Foi no dia 08 de julho de 1989, em uma noite chuvosa e fria, que ouvi-se, pela primeira vez, um choro que ainda iria por demasiado adentrar os ouvidos daquela mãe. Nascia coberta de sangue e com movimentos bruscos, naquela noite em que a ascendência cósmica estava no signo de Virgem e a Lua em Leão, uma menina sensível e apaixonada. Juliane da Costa Furno “estrelou”, como outrora dizia sua mãe, no mundo.
Desde pequena cultivou a curiosidade pelas “coisas” e pelo mundo. No seu aniversário de um ano, no primeiro da década de 90, Juliane, ao visualizar uma garrafa de vidro, deu início ao que, mais tarde, constituiria um dos maiores traumas de Normândia da Costa Furno, sua mãe. Um acidente terrível dá fim a festa e Juliane é levada aos prantos para o Pronto Socorro. Vinte pontos no rosto, uma cicatriz deslumbrante e uma lição não apreendida: Nunca brincar com o perigo.

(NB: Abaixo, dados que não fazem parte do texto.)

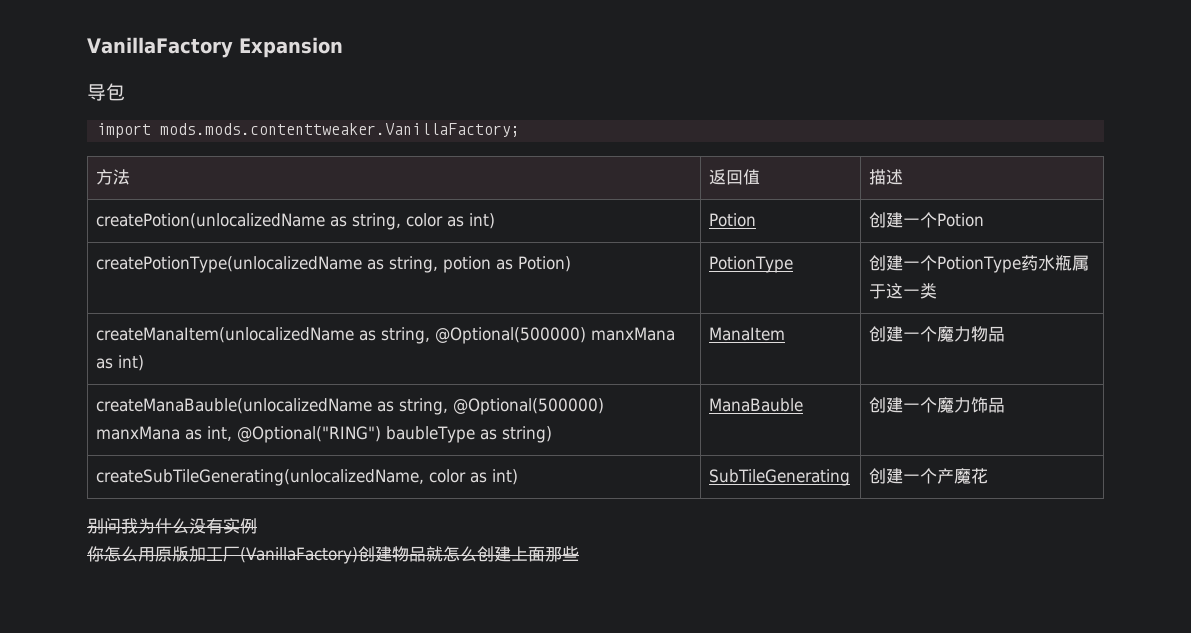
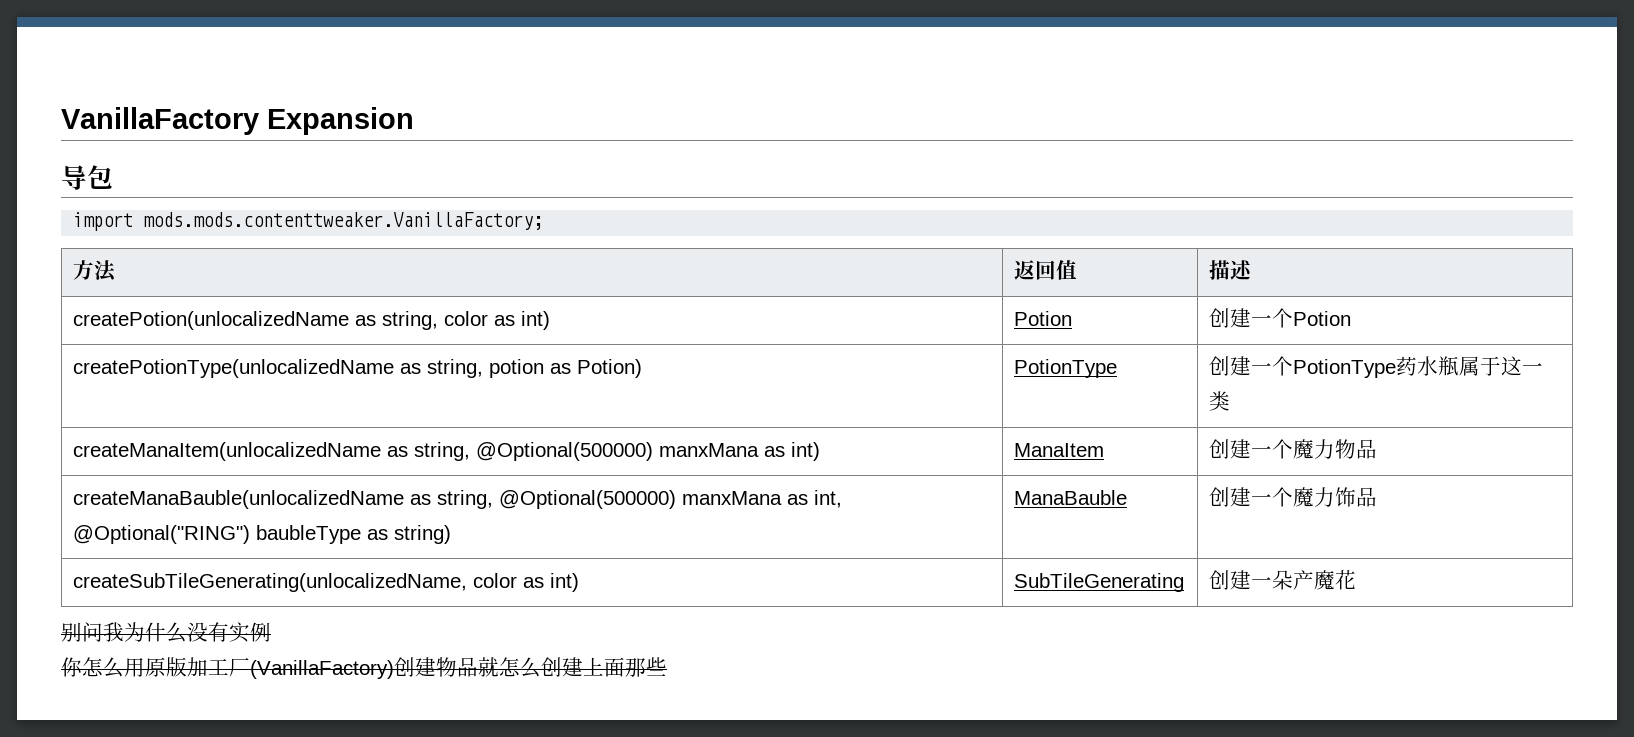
- createSubTileGenerating(unlocalizedName, color as int) | SubTileGenerating | 创建一个产魔花
+ createSubTileGenerating(unlocalizedName, color as int) | SubTileGenerating | 创建一朵产魔花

Aos seis anos, Juliane foi matriculada na Escola Estadual de Ensino Fundamental Visconde do Rio Grande, por onde passaria 8 importantes anos de sua trajetória. Com muito medo do brinquedo “Gira Gira”, único situado no pátio do colégio – naquele tempo já se mostravam os primeiros cortes de verba na educação básica - Juliane passava seus recreios isolada brincando de boneca.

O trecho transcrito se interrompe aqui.